## What you have to do
From the listing below, pull out every line where the string "similiar" appears.

#### Exercise input ####

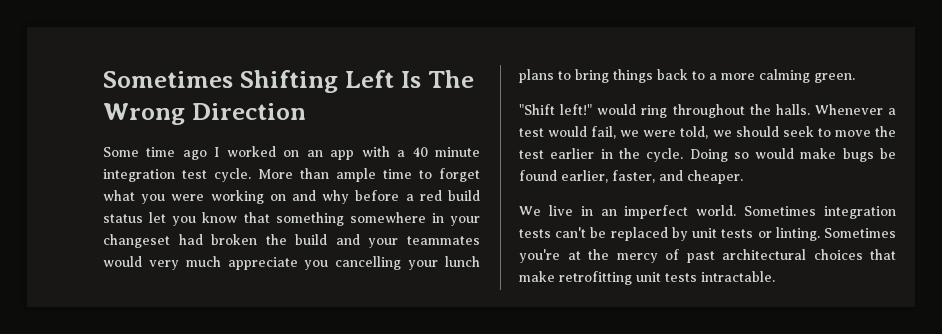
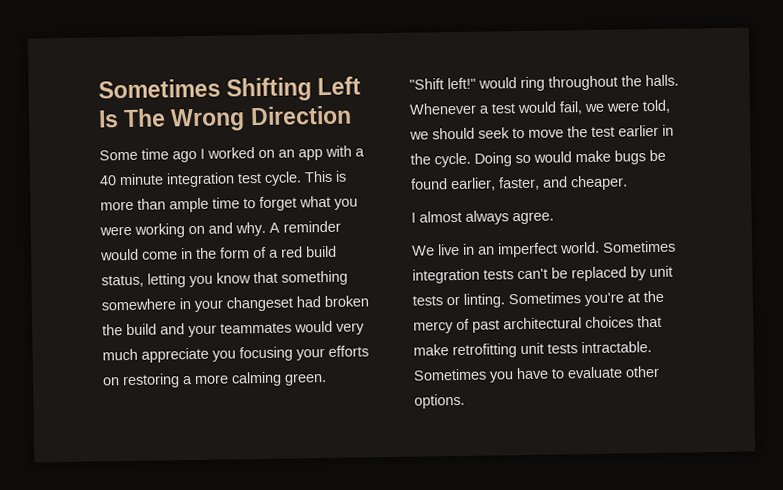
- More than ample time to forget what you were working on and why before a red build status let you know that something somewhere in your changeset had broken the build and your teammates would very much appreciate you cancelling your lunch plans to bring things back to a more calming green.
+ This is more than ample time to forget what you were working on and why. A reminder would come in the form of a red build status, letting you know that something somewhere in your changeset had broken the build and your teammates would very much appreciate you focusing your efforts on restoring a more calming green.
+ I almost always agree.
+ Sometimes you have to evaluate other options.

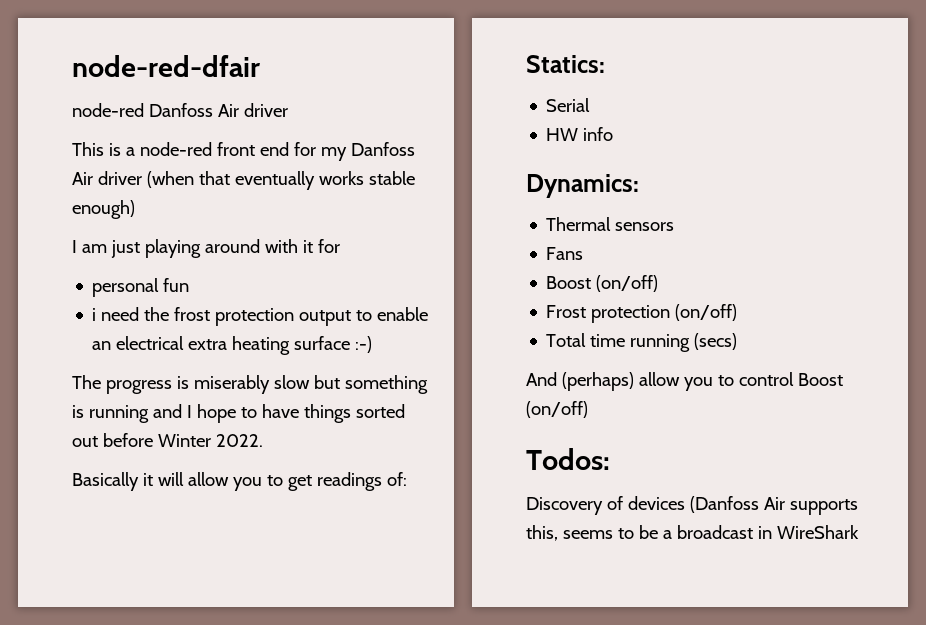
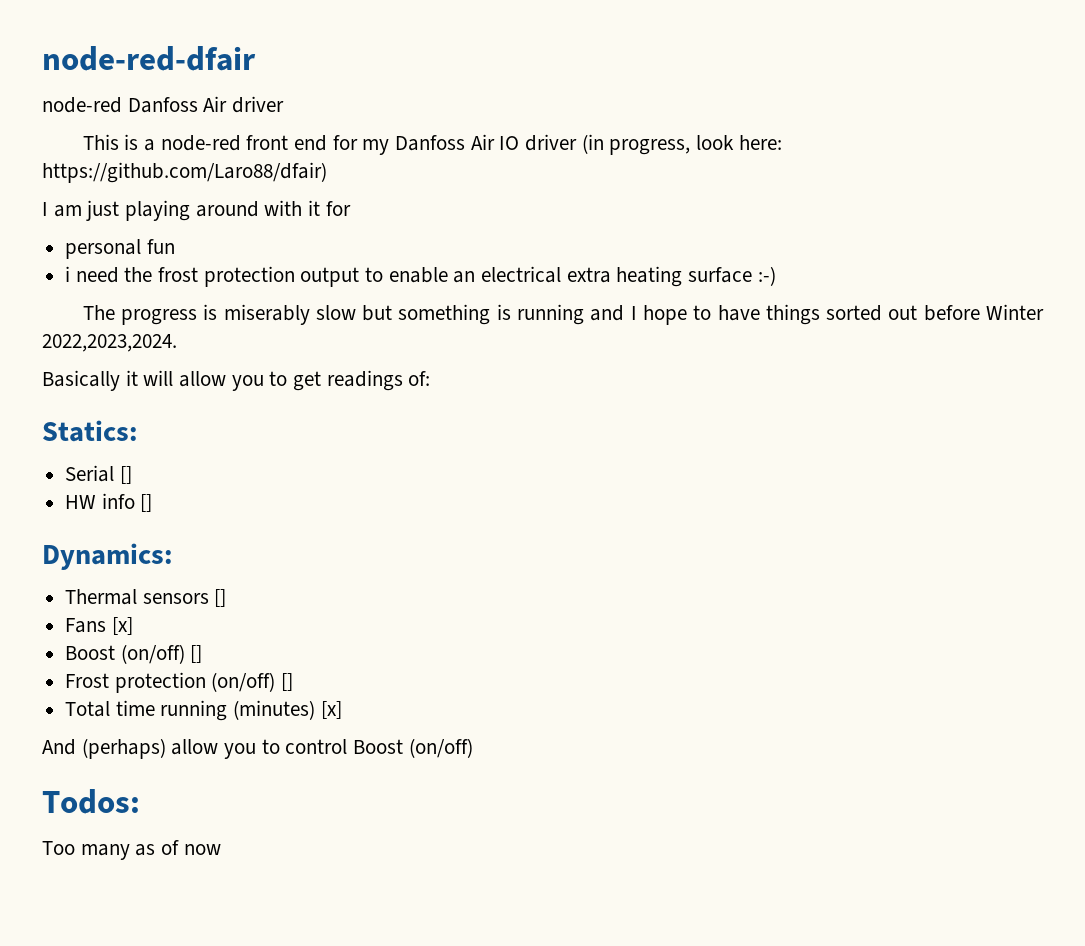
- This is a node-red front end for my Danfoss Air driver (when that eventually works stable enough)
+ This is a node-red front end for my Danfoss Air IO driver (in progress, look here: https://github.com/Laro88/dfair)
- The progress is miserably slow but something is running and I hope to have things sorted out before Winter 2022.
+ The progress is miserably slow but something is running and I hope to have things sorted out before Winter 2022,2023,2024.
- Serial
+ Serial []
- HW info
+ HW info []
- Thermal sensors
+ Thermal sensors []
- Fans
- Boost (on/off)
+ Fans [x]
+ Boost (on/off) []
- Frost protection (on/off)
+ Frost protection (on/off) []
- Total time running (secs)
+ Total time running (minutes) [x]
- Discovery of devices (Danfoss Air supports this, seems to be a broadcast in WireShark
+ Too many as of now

####
#### Exercise input ####

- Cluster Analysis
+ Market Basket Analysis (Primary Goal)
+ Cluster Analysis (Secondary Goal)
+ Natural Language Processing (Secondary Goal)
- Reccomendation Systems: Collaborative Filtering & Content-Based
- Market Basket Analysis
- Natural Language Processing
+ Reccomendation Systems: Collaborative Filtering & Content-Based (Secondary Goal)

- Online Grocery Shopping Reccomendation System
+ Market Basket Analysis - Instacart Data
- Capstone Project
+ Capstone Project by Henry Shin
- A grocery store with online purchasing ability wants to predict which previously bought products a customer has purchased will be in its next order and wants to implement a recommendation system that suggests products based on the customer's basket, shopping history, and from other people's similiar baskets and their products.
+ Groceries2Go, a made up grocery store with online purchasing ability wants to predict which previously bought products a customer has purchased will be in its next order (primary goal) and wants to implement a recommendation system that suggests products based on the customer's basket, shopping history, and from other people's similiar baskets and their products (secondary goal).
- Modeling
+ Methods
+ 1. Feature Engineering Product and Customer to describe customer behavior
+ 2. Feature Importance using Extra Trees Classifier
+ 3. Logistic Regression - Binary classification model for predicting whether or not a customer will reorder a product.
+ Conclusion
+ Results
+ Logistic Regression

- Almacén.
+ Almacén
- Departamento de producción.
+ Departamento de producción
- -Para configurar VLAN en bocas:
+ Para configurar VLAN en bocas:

####
#### Exercise input ####

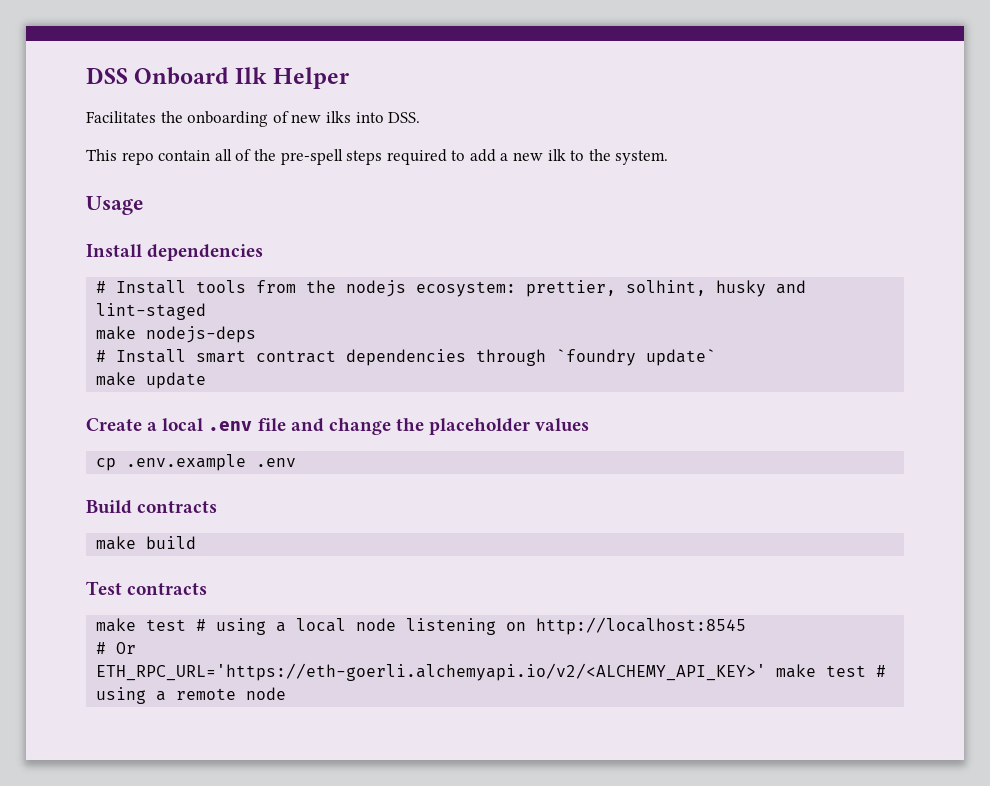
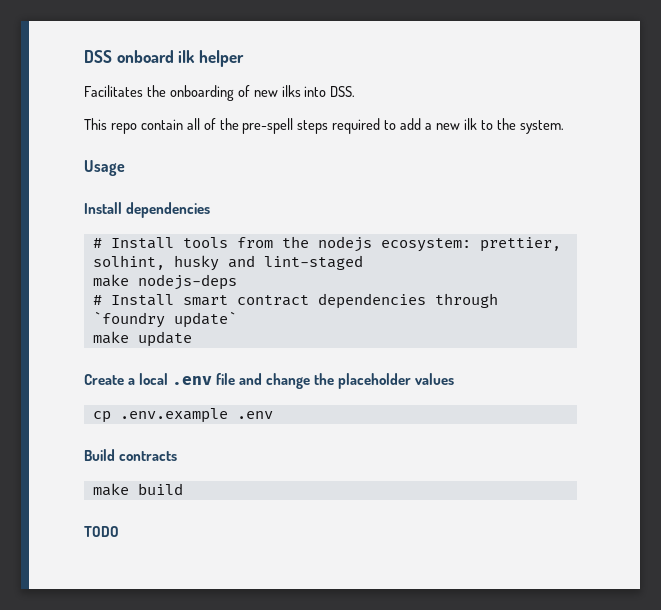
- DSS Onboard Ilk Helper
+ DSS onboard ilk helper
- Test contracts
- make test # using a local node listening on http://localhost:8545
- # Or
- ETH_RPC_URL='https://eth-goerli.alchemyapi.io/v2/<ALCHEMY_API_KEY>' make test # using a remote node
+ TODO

####

## Solution to this problem
- A grocery store with online purchasing ability wants to predict which previously bought products a customer has purchased will be in its next order and wants to implement a recommendation system that suggests products based on the customer's basket, shopping history, and from other people's similiar baskets and their products.
+ Groceries2Go, a made up grocery store with online purchasing ability wants to predict which previously bought products a customer has purchased will be in its next order (primary goal) and wants to implement a recommendation system that suggests products based on the customer's basket, shopping history, and from other people's similiar baskets and their products (secondary goal).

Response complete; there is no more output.